• Sonuç bulunamadı

2.4. Toplum, Devlet (Politika) ve Din Eleştirisi

2.4.1. Toplum

Rousseau’nun Aydınlanma eleştirileri, uygarlaşma sürecinin başlayıp gelişmesi ve sonucunda meydana gelenlere değişim durumlarına ilişkindir. Bunlardan en önemlilerinden birisi toplum eleştirisidir. İnsanın birbirine olan muhtaçlığı sonucu toplum haline geçmesiyle ortaya çıkan toplumsallaşmanın getirileri ve götürüleri Rousseau tarafından değerlendirilmektedir. Rousseau’da insanın toplum durumuna

geçmesi bir şekilde anlam bulmaktadır. Ancak toplumun gelişmesinin insanoğluna verdiği zararlar söz konusu olduğu için eleştirilmektedir.

Rousseau Bilimler ve Sanatlar Üzerine Söylev yazısı başta olmak üzere birçok eserinde toplum eleştirisi hakkında söylemler bulunmaktadır. Kimi eserlerinde toplumun bozulmasının sebeplerini dile getirirken, kimisinde de olması gereken toplum düzeninden bahsetmektedir.

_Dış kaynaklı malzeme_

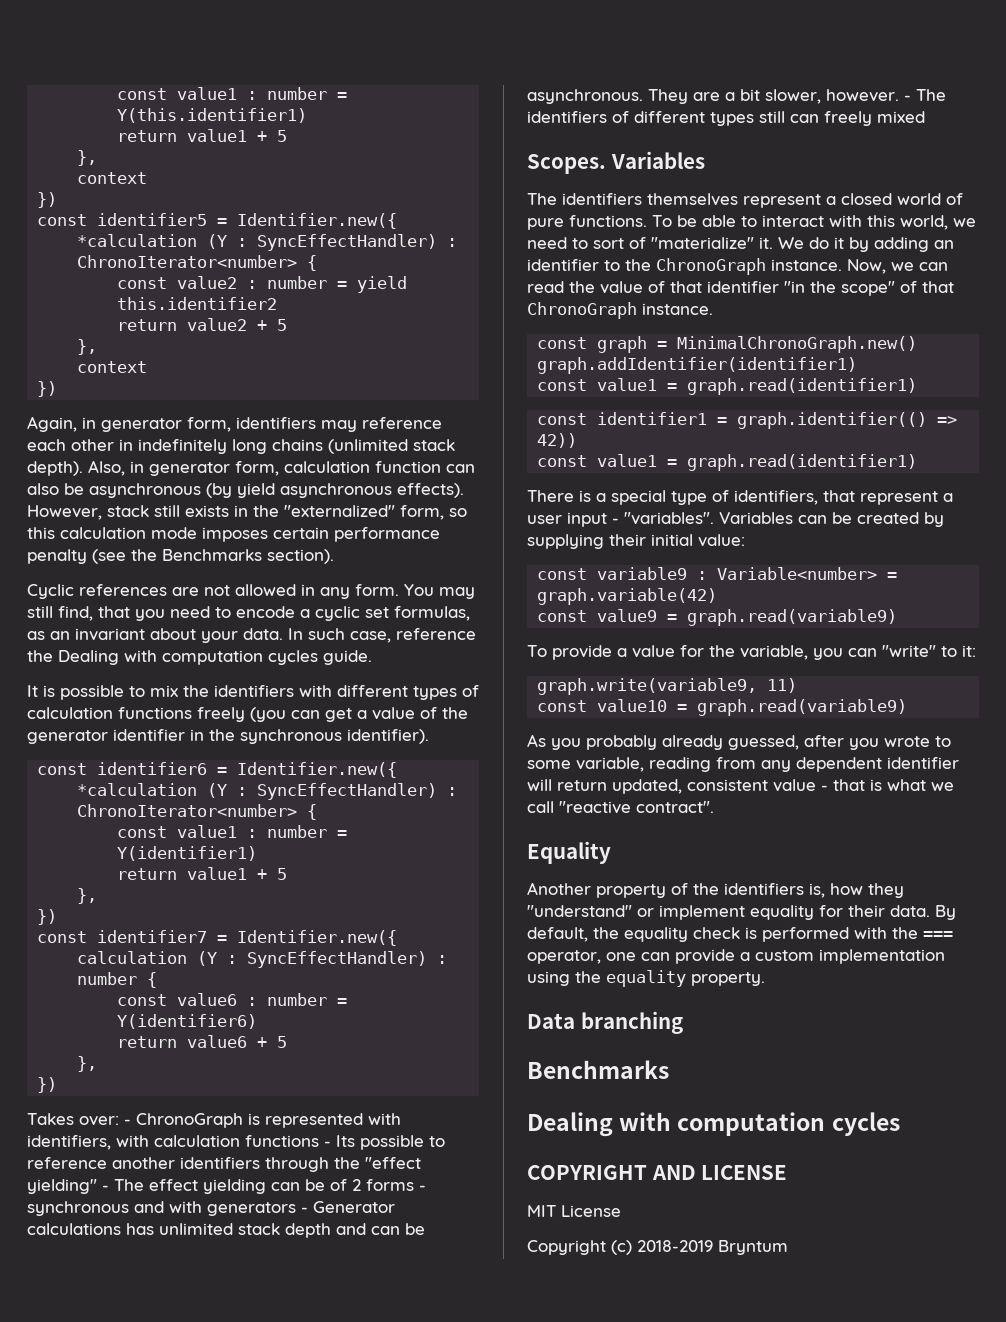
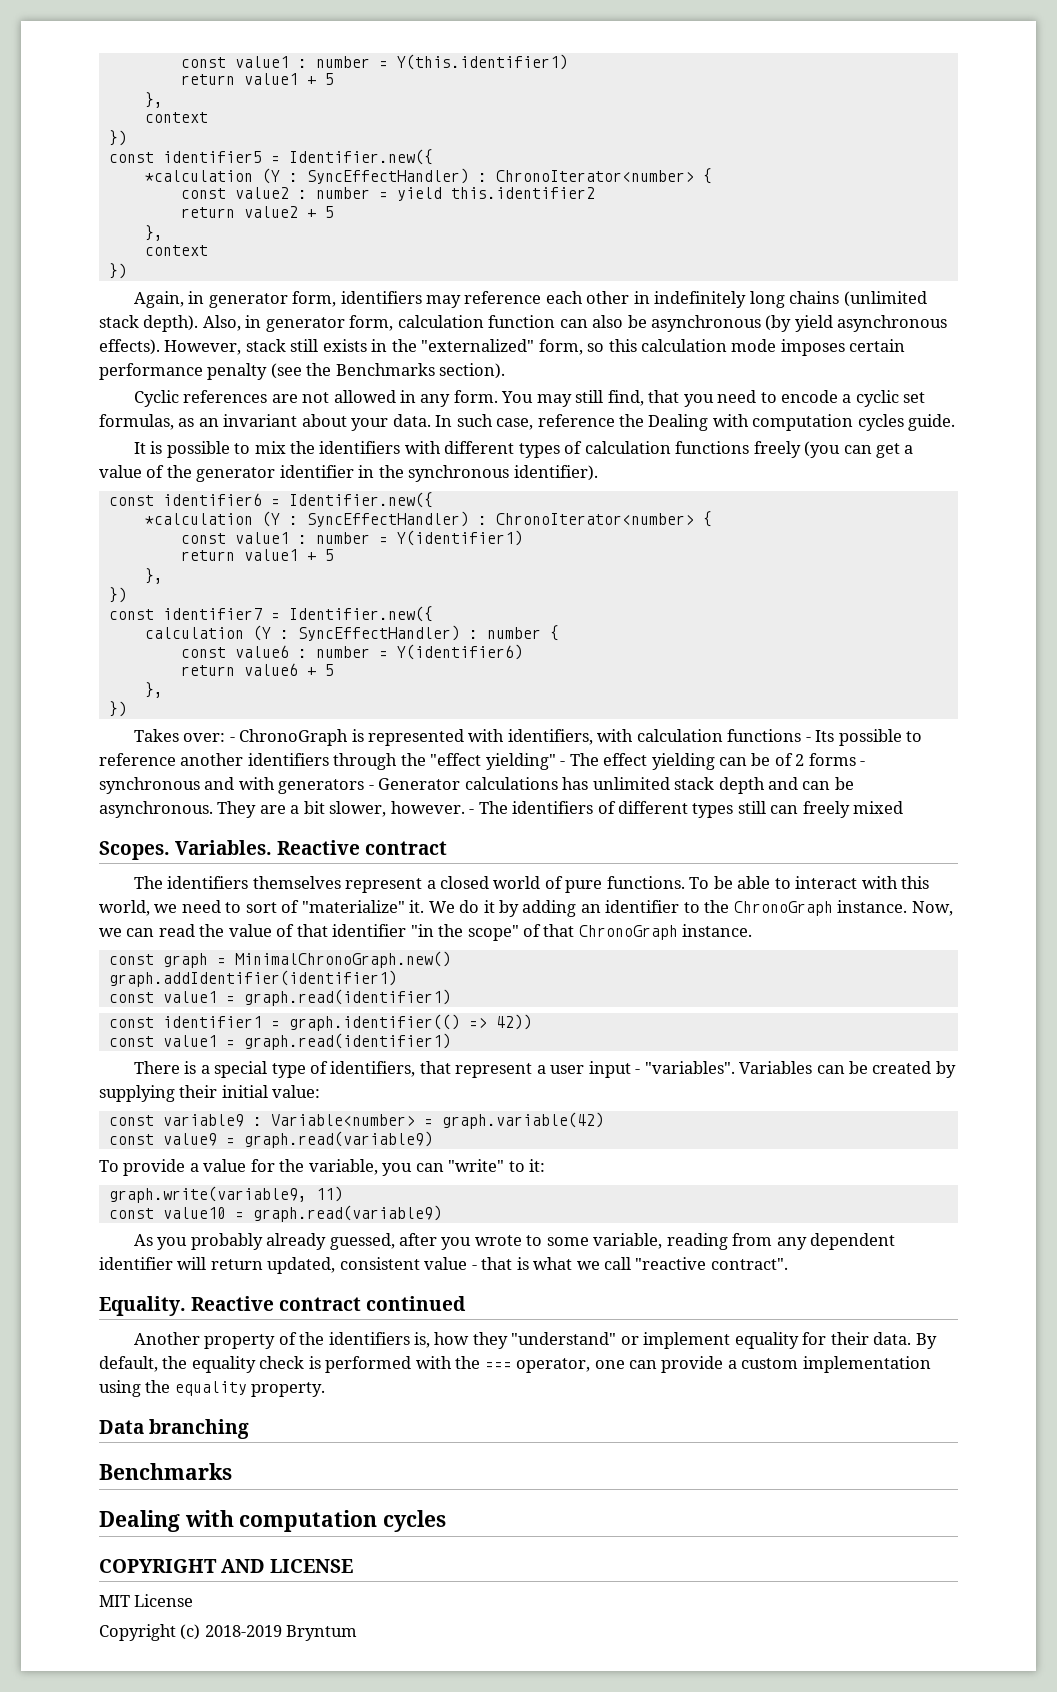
[610,151,705,169] Variables -> [175,840,448,855] Variables. Reactive contract
[527,841,611,864] Equality -> [99,1296,467,1316] Equality. Reactive contract continued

Var olan toplumu eleştirerek ideal olan toplum için yapılandırmalarda bulunur, insanı daha özgür kılmaya yönelik bir sözleşmenin yolunu açmaya çalışır. Toplum Sözleşmesi eserinde toplum için düşünceleri daha açık bir şekilde görülür. Çünkü toplum sözleşmesi, Rousseau’nun toplum eleştirisinin bir nevi çözüm yoludur. Genel anlamda bu kitabında ilk olarak insan varlığının içinde bulunduğu toplumun yaşam koşullarını belirlemeye çalışır. Öncelikle ilk toplumlardan hareketle toplum sözleşmesine gidilecek olan yolu gösterir ve bir toplum durumundan bahseder. Sonrasında da bu toplumdaki egemenlik olgusunu ele alır, egemen gücün sınırlarını da değerlendirir ve haklardan bahseder. Egemenliği sağlayacak olan hükümetten ve hatta hükümetlerden söz eder. Yönetim şekillerini vererek ideal olanı açıklar. En sonunda da sistemin işlemesi için birtakım önlemlerden bahsederek din konusuna değinir. Rousseau’nun toplum eleştirilerinden önce ‘toplumsallaşma nasıl gerçekleşmiştir?’ sorusuna cevap aranmalıdır.

Ahmet Cevizci’nin kitabında Rousseau üzerine yazmış olduğu bölümde, toplumsallaşmaya geçişi ve evreleri dört aşamada açıklamaktadır. Bu aşamalar daha önce söylediğimiz, doğa durumu, sahte uygarlık durumu ve gerçek uygarlık durumu ile yakından ilişkilidir. Toplumsallaşmanın ilk evresi; doğa durumunda doğal yaşayan insan doğal afetlerin sonucunda başka insanlarla bir araya gelmek zorunda kalmıştır. İkinci evre ise birlikte yaşamı idare ettiren insanların hayvan saldırılarından korunmak gibi birtakım ihtiyaçlar sonrası aletler keşfetmesiyle gerçekleşir. Üçüncü evre; rastlantı sonucu ateş, tarım ve madenciliğin ortaya çıktığı, mülkiyet ve iş bölümü olgusunun kendini gösterdiği, özgür olmayan yaşam, ekonomik eşitsizlik ve özel mülkiyet için uygun ortamın sağlandığı evredir. Dördüncü evre; toplumsal sınıflaşmaların görüldüğü, mülk sahibi zenginler ve mülk sahibi olmayan yoksulların olduğu evredir. Bu evrelerden geçildikten sonra meydana gelen kölelik, sefalet… daha birçokları aydınlanma genelinde Rousseau tarafından eleştirilmektedir (Cevizci, 2015: 778-779). Toplum durumuna geçişin aşamaları kadar nedenleri de önem arz etmektedir. Bu nedenlere bakmak gerekir.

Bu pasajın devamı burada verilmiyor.